## How to complete this task
Under this line are the records; write out word for word the part that begins at the line containing "-> <div> <svg>" and ends at the line containing "text: Optimierung ->", and no more.

## Exercise data
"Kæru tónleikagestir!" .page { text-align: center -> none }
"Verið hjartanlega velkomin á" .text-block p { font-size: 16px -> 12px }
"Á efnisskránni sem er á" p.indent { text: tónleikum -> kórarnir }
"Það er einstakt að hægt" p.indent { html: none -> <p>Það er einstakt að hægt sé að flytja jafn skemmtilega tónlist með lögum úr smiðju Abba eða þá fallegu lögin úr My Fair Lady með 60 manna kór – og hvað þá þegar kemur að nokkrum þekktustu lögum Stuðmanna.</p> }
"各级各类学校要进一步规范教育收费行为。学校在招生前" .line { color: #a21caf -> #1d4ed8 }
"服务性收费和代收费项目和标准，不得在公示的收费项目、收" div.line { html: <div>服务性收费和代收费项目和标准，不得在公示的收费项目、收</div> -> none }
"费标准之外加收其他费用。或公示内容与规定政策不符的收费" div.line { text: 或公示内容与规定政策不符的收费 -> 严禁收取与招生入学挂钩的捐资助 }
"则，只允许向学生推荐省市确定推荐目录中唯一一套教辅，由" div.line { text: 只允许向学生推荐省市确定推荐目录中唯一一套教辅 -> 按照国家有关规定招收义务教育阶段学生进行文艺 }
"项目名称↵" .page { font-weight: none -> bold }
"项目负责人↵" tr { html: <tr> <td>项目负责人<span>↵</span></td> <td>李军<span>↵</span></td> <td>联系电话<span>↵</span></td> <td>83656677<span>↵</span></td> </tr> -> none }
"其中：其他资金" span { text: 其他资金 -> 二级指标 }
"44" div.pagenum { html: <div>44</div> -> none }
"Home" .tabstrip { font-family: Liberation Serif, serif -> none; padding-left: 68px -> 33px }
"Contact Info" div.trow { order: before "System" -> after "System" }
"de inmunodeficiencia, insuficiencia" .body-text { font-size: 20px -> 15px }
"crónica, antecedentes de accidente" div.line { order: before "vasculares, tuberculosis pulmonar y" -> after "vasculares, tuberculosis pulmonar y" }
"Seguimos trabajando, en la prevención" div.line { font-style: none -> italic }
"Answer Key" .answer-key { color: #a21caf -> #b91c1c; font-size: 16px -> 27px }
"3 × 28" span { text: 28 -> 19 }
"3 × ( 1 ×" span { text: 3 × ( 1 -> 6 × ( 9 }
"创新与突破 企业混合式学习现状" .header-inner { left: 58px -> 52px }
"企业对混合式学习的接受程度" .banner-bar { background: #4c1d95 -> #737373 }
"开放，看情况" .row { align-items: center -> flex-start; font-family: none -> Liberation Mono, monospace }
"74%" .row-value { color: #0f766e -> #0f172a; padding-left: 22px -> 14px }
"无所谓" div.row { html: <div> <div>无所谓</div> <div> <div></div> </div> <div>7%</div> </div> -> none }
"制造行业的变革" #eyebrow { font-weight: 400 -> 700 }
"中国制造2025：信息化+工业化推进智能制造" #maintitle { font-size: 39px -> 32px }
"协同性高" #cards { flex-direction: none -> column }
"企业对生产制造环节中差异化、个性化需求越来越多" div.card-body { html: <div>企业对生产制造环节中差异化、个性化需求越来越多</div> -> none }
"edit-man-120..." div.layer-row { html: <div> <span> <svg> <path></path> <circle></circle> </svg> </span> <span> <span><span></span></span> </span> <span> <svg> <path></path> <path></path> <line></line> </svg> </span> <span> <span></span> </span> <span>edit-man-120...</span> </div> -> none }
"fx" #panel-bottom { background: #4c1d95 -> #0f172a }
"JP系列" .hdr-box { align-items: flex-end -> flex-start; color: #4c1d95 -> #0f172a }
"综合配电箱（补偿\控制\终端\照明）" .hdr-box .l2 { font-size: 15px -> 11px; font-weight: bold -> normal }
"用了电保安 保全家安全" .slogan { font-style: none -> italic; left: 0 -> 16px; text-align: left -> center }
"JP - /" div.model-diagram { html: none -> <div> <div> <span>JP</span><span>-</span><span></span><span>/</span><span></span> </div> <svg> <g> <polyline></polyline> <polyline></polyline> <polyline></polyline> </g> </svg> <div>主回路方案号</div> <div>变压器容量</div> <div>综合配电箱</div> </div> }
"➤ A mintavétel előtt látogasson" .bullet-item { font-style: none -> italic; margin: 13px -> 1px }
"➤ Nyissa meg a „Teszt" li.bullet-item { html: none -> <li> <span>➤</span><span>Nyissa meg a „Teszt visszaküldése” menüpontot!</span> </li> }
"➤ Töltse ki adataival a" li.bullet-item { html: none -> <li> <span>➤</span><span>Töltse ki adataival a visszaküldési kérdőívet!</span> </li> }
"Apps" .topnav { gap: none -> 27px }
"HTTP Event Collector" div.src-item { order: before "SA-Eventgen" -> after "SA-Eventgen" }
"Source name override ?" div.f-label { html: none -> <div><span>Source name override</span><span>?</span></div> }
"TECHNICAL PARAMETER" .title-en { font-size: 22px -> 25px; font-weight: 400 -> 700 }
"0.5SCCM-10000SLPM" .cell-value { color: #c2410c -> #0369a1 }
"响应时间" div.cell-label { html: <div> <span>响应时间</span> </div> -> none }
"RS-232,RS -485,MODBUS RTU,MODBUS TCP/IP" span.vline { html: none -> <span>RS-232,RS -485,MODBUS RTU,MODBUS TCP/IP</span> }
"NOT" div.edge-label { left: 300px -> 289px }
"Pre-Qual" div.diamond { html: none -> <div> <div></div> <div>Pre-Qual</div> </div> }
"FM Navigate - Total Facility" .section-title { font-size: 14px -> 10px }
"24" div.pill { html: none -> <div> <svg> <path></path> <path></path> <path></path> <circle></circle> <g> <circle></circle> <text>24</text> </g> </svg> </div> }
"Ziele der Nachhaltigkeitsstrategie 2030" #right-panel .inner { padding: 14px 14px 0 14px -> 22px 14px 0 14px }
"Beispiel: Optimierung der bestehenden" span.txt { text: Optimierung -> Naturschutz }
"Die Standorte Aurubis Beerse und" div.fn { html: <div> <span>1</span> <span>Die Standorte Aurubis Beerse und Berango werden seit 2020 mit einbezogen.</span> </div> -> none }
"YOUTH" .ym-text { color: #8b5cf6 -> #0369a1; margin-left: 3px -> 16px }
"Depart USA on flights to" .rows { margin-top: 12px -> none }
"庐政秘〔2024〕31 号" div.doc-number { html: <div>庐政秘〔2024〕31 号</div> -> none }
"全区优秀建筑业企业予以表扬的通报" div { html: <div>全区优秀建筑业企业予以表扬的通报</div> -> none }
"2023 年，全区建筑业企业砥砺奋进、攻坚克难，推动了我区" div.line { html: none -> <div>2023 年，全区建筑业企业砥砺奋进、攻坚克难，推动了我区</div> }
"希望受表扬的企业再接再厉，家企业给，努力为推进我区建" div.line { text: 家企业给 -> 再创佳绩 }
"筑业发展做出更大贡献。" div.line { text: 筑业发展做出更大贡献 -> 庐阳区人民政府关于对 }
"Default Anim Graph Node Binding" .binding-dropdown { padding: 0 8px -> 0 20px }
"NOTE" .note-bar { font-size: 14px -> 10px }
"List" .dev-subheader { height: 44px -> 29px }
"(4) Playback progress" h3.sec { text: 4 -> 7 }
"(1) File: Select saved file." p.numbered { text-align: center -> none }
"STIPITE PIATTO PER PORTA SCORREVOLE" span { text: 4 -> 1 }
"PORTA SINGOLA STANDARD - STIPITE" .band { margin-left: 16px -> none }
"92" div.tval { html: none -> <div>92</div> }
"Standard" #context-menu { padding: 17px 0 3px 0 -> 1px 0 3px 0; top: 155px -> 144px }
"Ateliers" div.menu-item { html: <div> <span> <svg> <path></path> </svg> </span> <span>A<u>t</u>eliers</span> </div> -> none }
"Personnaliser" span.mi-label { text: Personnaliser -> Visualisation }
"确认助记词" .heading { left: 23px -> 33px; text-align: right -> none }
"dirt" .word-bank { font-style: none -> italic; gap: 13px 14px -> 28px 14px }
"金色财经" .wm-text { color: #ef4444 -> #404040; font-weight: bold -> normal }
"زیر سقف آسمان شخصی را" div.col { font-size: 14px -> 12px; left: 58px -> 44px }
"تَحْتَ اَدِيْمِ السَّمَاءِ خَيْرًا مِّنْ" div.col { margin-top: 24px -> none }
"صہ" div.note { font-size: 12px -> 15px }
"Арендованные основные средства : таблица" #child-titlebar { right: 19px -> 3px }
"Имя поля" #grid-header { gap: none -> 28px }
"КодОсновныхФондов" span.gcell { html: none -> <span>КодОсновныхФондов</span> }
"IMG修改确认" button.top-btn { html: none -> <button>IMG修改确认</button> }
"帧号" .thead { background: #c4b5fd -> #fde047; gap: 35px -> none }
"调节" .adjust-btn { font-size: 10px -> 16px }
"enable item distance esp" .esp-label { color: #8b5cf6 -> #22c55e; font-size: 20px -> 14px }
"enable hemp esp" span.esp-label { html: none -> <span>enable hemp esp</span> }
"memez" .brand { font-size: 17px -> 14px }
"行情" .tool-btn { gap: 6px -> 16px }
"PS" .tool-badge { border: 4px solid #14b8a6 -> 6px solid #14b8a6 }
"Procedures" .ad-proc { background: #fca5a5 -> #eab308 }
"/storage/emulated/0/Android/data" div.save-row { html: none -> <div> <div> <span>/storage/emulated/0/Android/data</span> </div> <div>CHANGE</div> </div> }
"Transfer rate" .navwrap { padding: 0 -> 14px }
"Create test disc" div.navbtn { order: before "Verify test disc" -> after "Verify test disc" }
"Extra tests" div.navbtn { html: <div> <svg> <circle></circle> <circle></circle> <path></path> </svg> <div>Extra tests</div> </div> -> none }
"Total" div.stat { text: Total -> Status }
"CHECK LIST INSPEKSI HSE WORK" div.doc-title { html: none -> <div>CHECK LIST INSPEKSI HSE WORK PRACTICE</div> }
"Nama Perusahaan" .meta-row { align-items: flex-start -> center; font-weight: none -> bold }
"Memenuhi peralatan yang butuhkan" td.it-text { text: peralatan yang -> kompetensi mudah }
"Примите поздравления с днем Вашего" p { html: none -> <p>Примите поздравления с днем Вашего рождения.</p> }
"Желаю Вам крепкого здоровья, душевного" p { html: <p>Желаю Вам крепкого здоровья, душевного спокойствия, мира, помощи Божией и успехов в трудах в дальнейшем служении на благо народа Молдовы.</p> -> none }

## Written answer
"24" div.pill { html: none -> <div> <svg> <path></path> <path></path> <path></path> <circle></circle> <g> <circle></circle> <text>24</text> </g> </svg> </div> }
"Ziele der Nachhaltigkeitsstrategie 2030" #right-panel .inner { padding: 14px 14px 0 14px -> 22px 14px 0 14px }
"Beispiel: Optimierung der bestehenden" span.txt { text: Optimierung -> Naturschutz }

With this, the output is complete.